**GOAL OF THE EXERCISE**: Scan the records for "quality" and copy each line that contains it.

(Records from a data collection)
═══

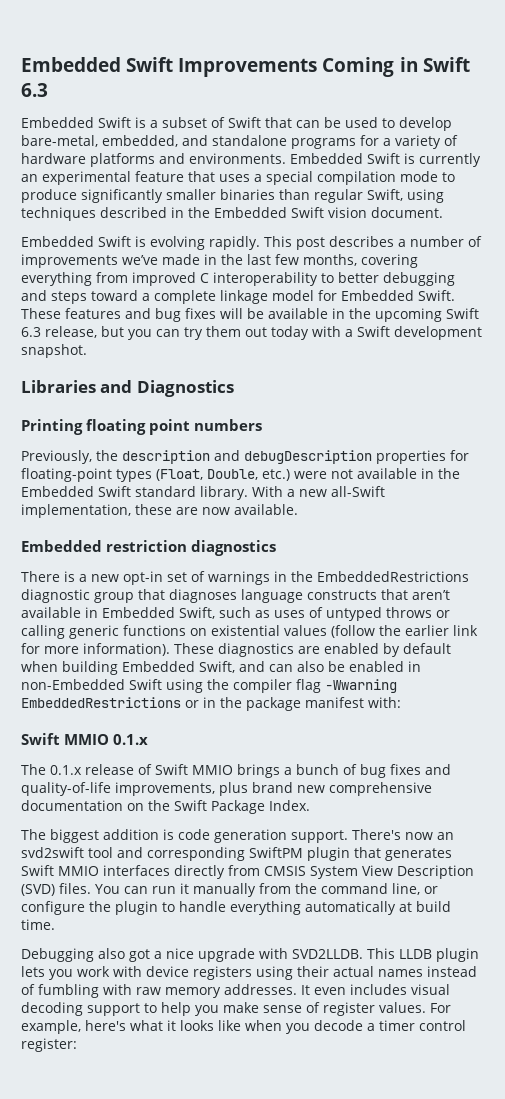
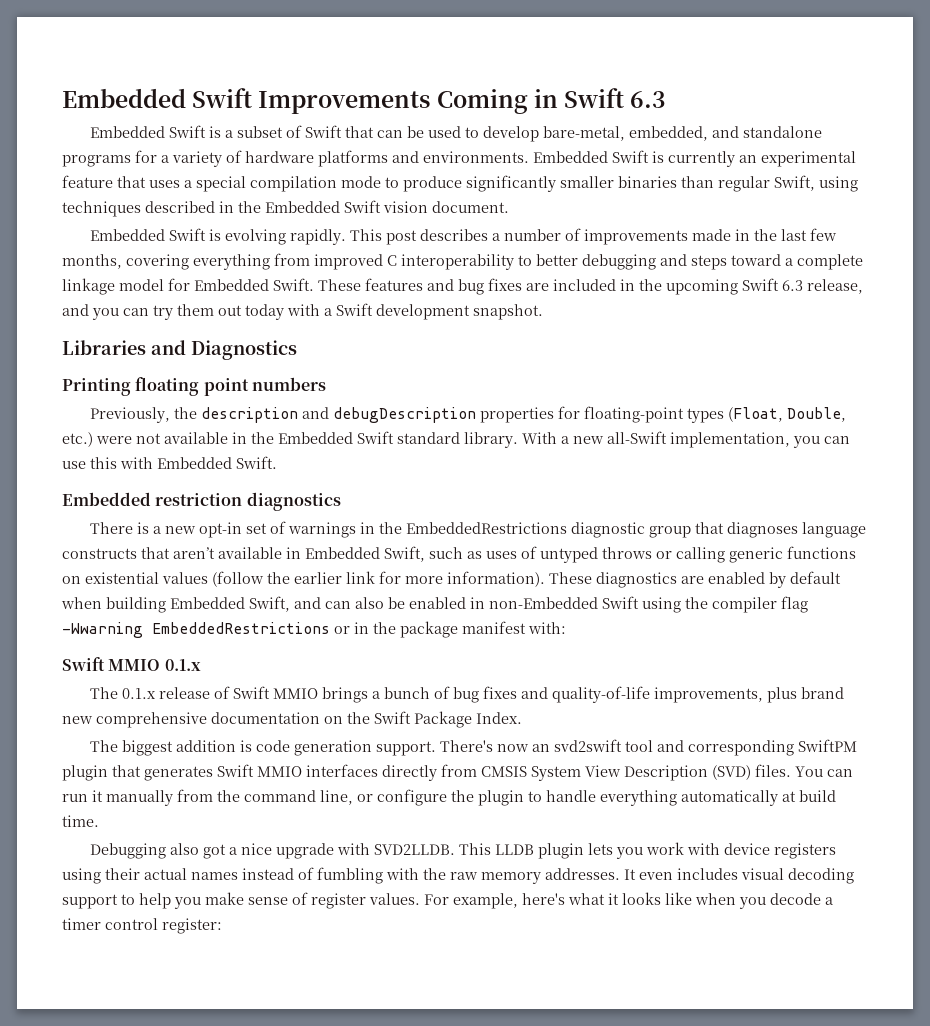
- This post describes a number of improvements we’ve made in the last few months, covering everything from improved C interoperability to better debugging and steps toward a complete linkage model for Embedded Swift.
+ This post describes a number of improvements made in the last few months, covering everything from improved C interoperability to better debugging and steps toward a complete linkage model for Embedded Swift.
- These features and bug fixes will be available in the upcoming Swift 6.3 release, but you can try them out today with a Swift development snapshot.
+ These features and bug fixes are included in the upcoming Swift 6.3 release, and you can try them out today with a Swift development snapshot.
- With a new all-Swift implementation, these are now available.
+ With a new all-Swift implementation, you can use this with Embedded Swift.
- This LLDB plugin lets you work with device registers using their actual names instead of fumbling with raw memory addresses.
+ This LLDB plugin lets you work with device registers using their actual names instead of fumbling with the raw memory addresses.

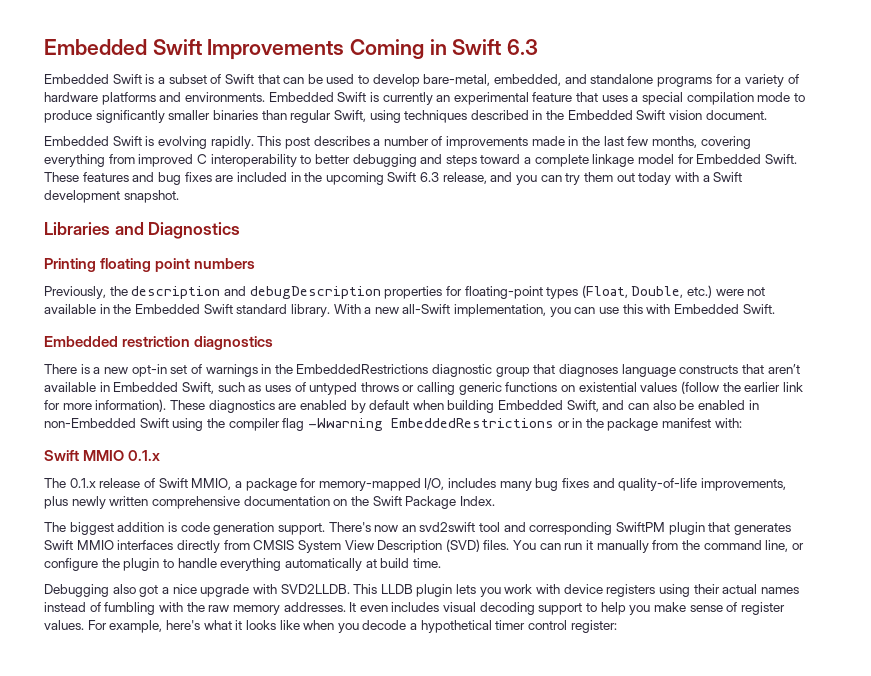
- The 0.1.x release of Swift MMIO brings a bunch of bug fixes and quality-of-life improvements, plus brand new comprehensive documentation on the Swift Package Index.
+ The 0.1.x release of Swift MMIO, a package for memory-mapped I/O, includes many bug fixes and quality-of-life improvements, plus newly written comprehensive documentation on the Swift Package Index.
- For example, here's what it looks like when you decode a timer control register:
+ For example, here's what it looks like when you decode a hypothetical timer control register:

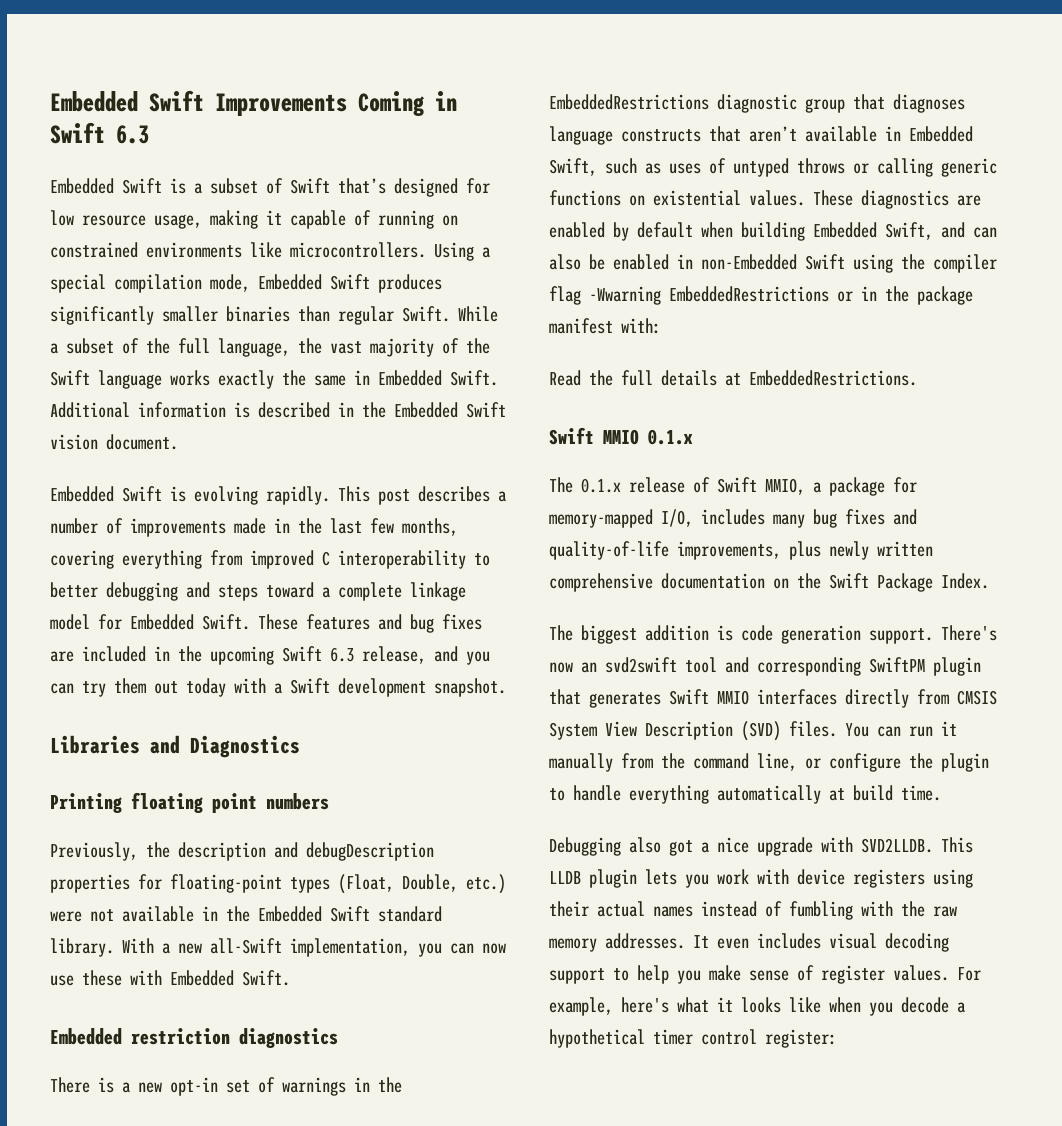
- Embedded Swift is a subset of Swift that can be used to develop bare-metal, embedded, and standalone programs for a variety of hardware platforms and environments. Embedded Swift is currently an experimental feature that uses a special compilation mode to produce significantly smaller binaries than regular Swift, using techniques described in the Embedded Swift vision document.
+ Embedded Swift is a subset of Swift that’s designed for low resource usage, making it capable of running on constrained environments like microcontrollers. Using a special compilation mode, Embedded Swift produces significantly smaller binaries than regular Swift. While a subset of the full language, the vast majority of the Swift language works exactly the same in Embedded Swift. Additional information is described in the Embedded Swift vision document.
- With a new all-Swift implementation, you can use this with Embedded Swift.
+ With a new all-Swift implementation, you can now use these with Embedded Swift.
- There is a new opt-in set of warnings in the EmbeddedRestrictions diagnostic group that diagnoses language constructs that aren’t available in Embedded Swift, such as uses of untyped throws or calling generic functions on existential values (follow the earlier link for more information).
+ There is a new opt-in set of warnings in the EmbeddedRestrictions diagnostic group that diagnoses language constructs that aren’t available in Embedded Swift, such as uses of untyped throws or calling generic functions on existential values.
+ Read the full details at EmbeddedRestrictions.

═══

**SOLUTION FOR THIS EXERCISE**:
- The 0.1.x release of Swift MMIO brings a bunch of bug fixes and quality-of-life improvements, plus brand new comprehensive documentation on the Swift Package Index.
+ The 0.1.x release of Swift MMIO, a package for memory-mapped I/O, includes many bug fixes and quality-of-life improvements, plus newly written comprehensive documentation on the Swift Package Index.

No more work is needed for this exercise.